Lower miR-630 expression predicts poor prognosis of osteosarcoma and promotes cell proliferation, migration and invasion by targeting PSMC2.

Abstract

miR-630 has been reported as a tumor suppressor or tumor promoter in various types of cancer. However, the effect of miR-630 in osteosarcoma (OS) has not been investigated. The purpose of this study was to investigate the expression patterns, clinical value, and functional role of miR-630 in OS. miR-630 levels in 147 paired OS tissues and corresponding normal bone tissues were investigated by RT-PCR. The clinical data were interpreted by chi-square test, Kaplan-Meier analysis, univariate analysis, and multivariate analysis. The functional role of miR-630 was verified using cell experiments.
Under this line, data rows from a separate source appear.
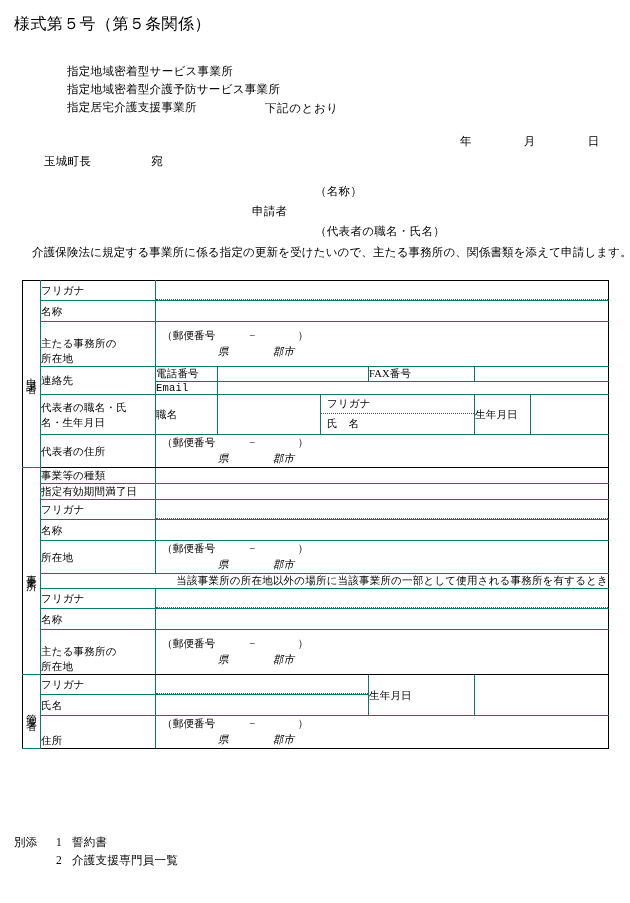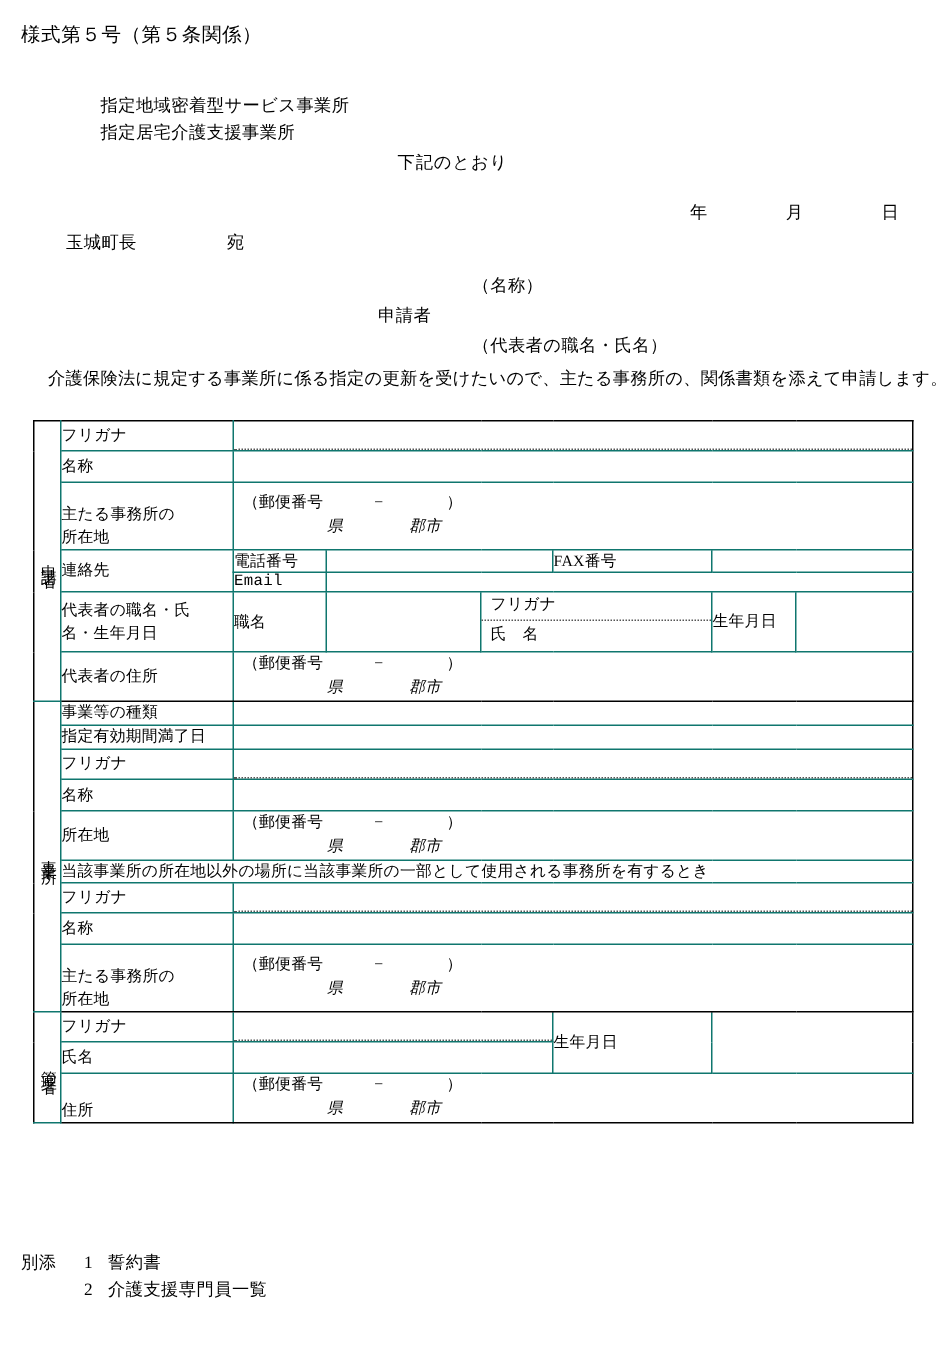--- a/index.html
+++ b/index.html
@@ -29,7 +29,7 @@
     position: absolute;
     left: 14px;
     top: 14px;
-    font-size: 13px;
+    font-size: 16px;
     letter-spacing: .4px;
     white-space: nowrap;
   }

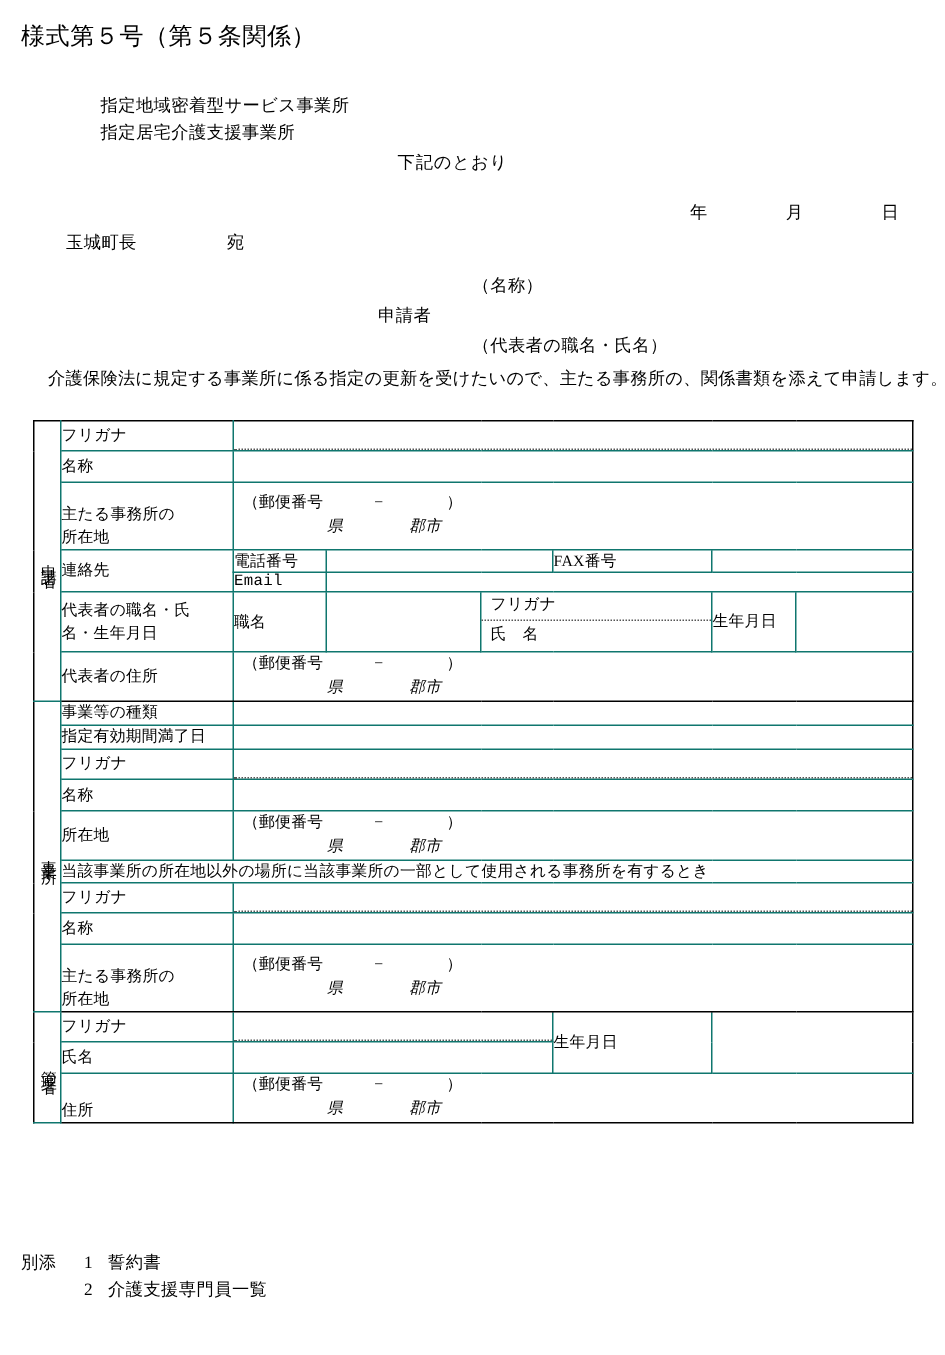--- a/index.html
+++ b/index.html
@@ -212,6 +212,7 @@
 
   <div class="office-list">
     <div>指定地域密着型サービス事業所</div>
+    <div>指定地域密着型介護予防サービス事業所</div>
     <div>指定居宅介護支援事業所</div>
   </div>
 

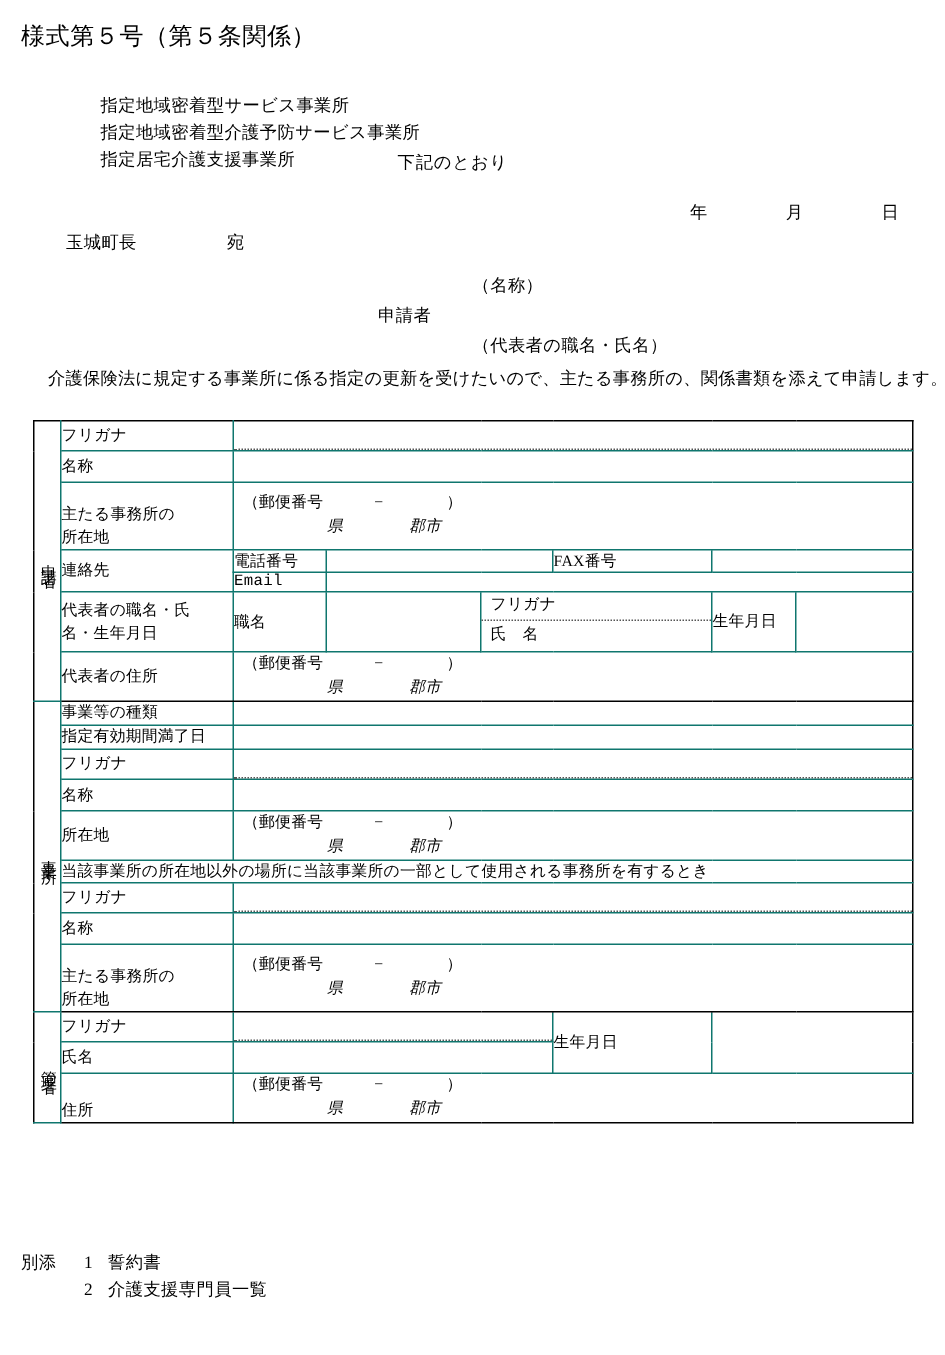--- a/index.html
+++ b/index.html
@@ -181,7 +181,7 @@
   .addr-row2 .ken-gap { display: inline-block; width: 44px; }
 
   .banner-cell {
-    text-align: left;
+    text-align: right;
     padding: 2px 0;
     font-size: 10.5px;
     letter-spacing: .2px;

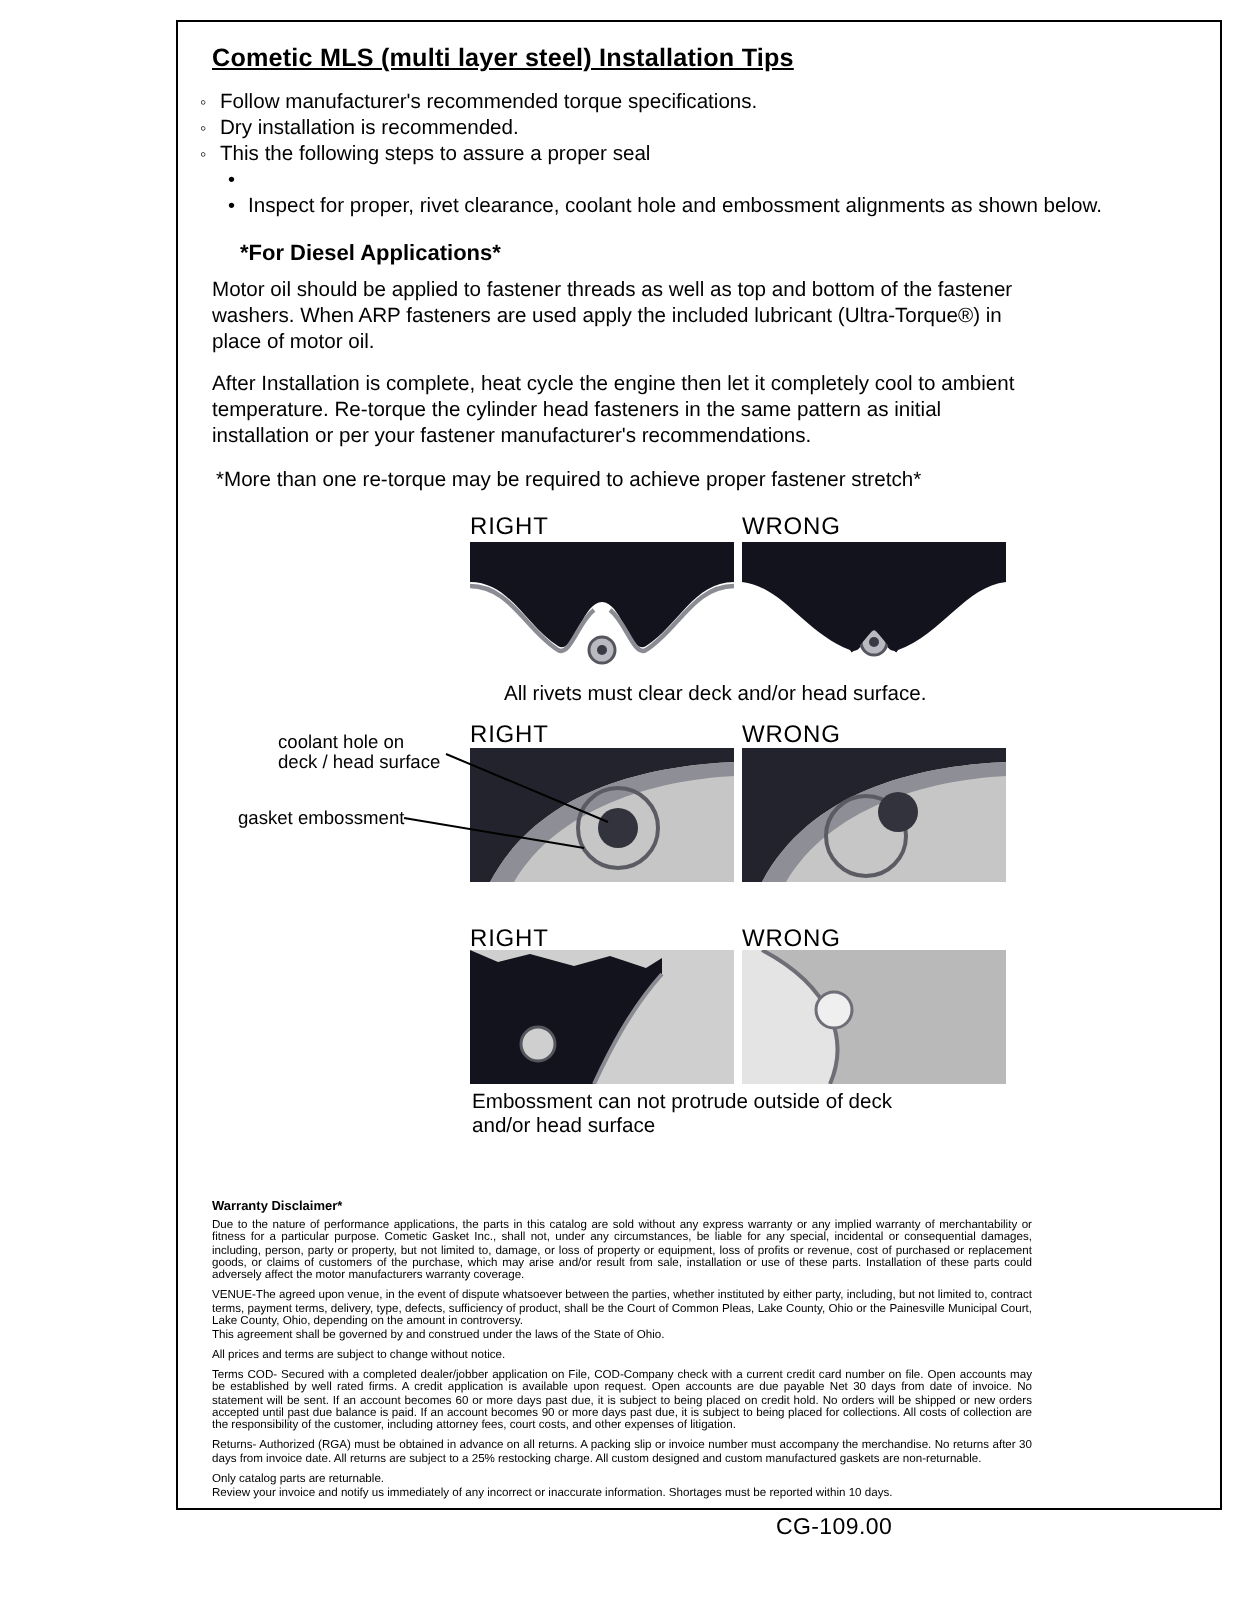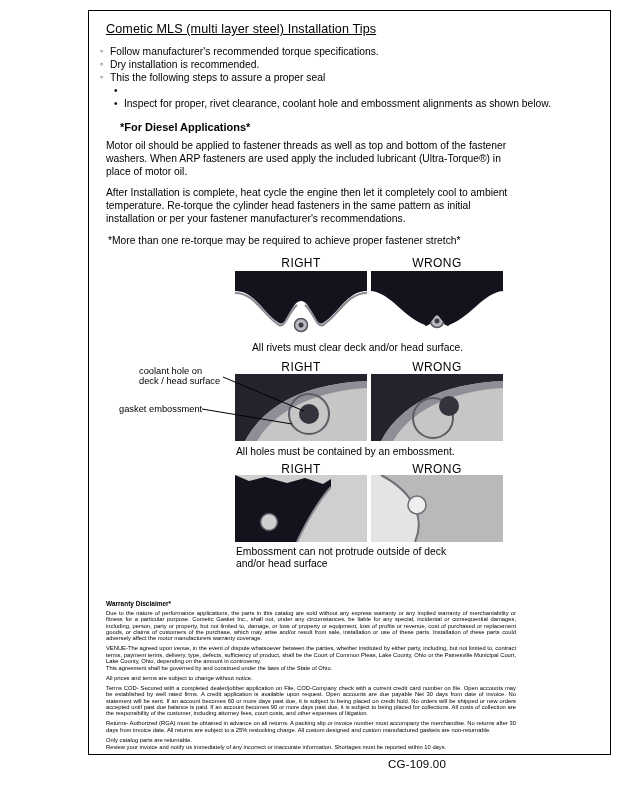--- a/index.html
+++ b/index.html
@@ -6,7 +6,7 @@
   body{width:618px;height:800px;background:#ffffff;font-family:"Liberation Sans",sans-serif;color:#000;position:relative;overflow:hidden}
   .frame{position:absolute;left:88px;top:10px;width:521px;height:743px;border:1.5px solid #000;overflow:hidden;background:#fff}
   .content{padding:11px 14px 0 17px}
-  .title{font-size:12.6px;font-weight:normal;text-decoration:underline;margin:0 0 9px 0;letter-spacing:.1px}
+  .title{font-size:12.6px;font-weight:bold;text-decoration:underline;margin:0 0 9px 0;letter-spacing:.1px}
   .bullets{margin-left:-6px}
   .bullet{font-size:10.3px;line-height:13px;display:flex}
   .bullet .marker{width:10px;flex:none;font-size:9px;line-height:13px}

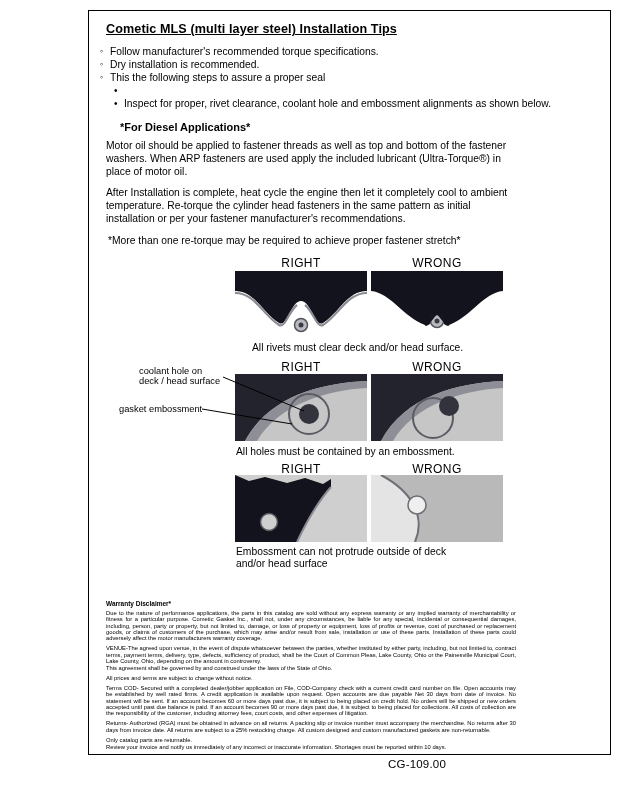--- a/index.html
+++ b/index.html
@@ -16,7 +16,7 @@
   .body-para{font-size:10.3px;line-height:12.8px;margin:0 0 9px 0;width:414px}
   .note{font-size:10.3px;margin:2px 0 0 2px}
   .diagram-area{position:relative;height:318px;margin-top:10px}
-  .dg-header{position:absolute;width:132px;text-align:center;font-size:12px;letter-spacing:.4px}
+  .dg-header{position:absolute;width:132px;font-size:12px;letter-spacing:.4px}
   .dg-img{position:absolute;width:132px;height:67px}
   .dg-caption{position:absolute;font-size:10.3px;line-height:12px}
   .dg-label{position:absolute;font-size:9.3px;line-height:10.6px}

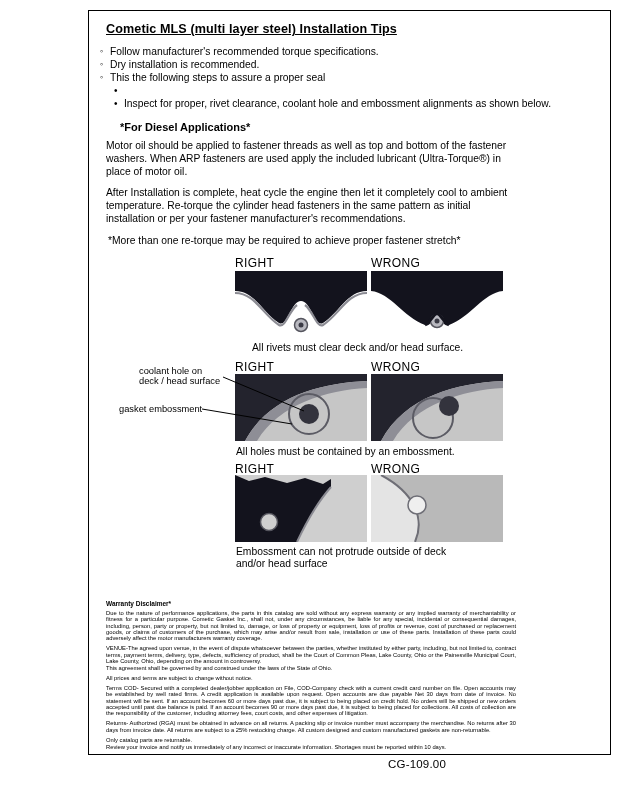--- a/index.html
+++ b/index.html
@@ -114,7 +114,6 @@
           <line x1="96" y1="153" x2="186" y2="168" stroke="#000" stroke-width="1"></line>
         </svg>
 
-        <div class="dg-caption" style="left:130px;top:190px">All holes must be contained by an embossment.</div>
 
         <div class="dg-header" style="left:129px;top:206px">RIGHT</div>
         <div class="dg-header" style="left:265px;top:206px">WRONG</div>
The regulation of Proteasome 26S subunit ATPase 2 (PSMC2) by miR-630 was detected by Western blotting, dual luciferase reporter assays and rescue experiments. We found that miR-630 expression was decreased in OS tissues and cell lines. A low level of miR-630 was associated with advanced clinical stage and distant metastasis. Clinical assay indicated that downregulation of miR-630 strongly correlated with poor prognosis and was an independent prognostic indicator for overall survival of OS patients. Functional investigation showed that miR-630 overexpression inhibited cell growth, colony formation, migration, invasion and EMT pathway, and promoted apoptosis in OS. Mechanistically, miR-630 was identified as direct targets of miR-630 and its overexpression significantly suppressed the levels of PSMC2. In addition, overexpression of PSMC2 recuperated the effects of miR-630 overexpression. Our data indicated that miR-630 targets PSMC2 in OS and inhibited OS cell proliferation, which may offer a new mechanism underlying the development and progression of OS.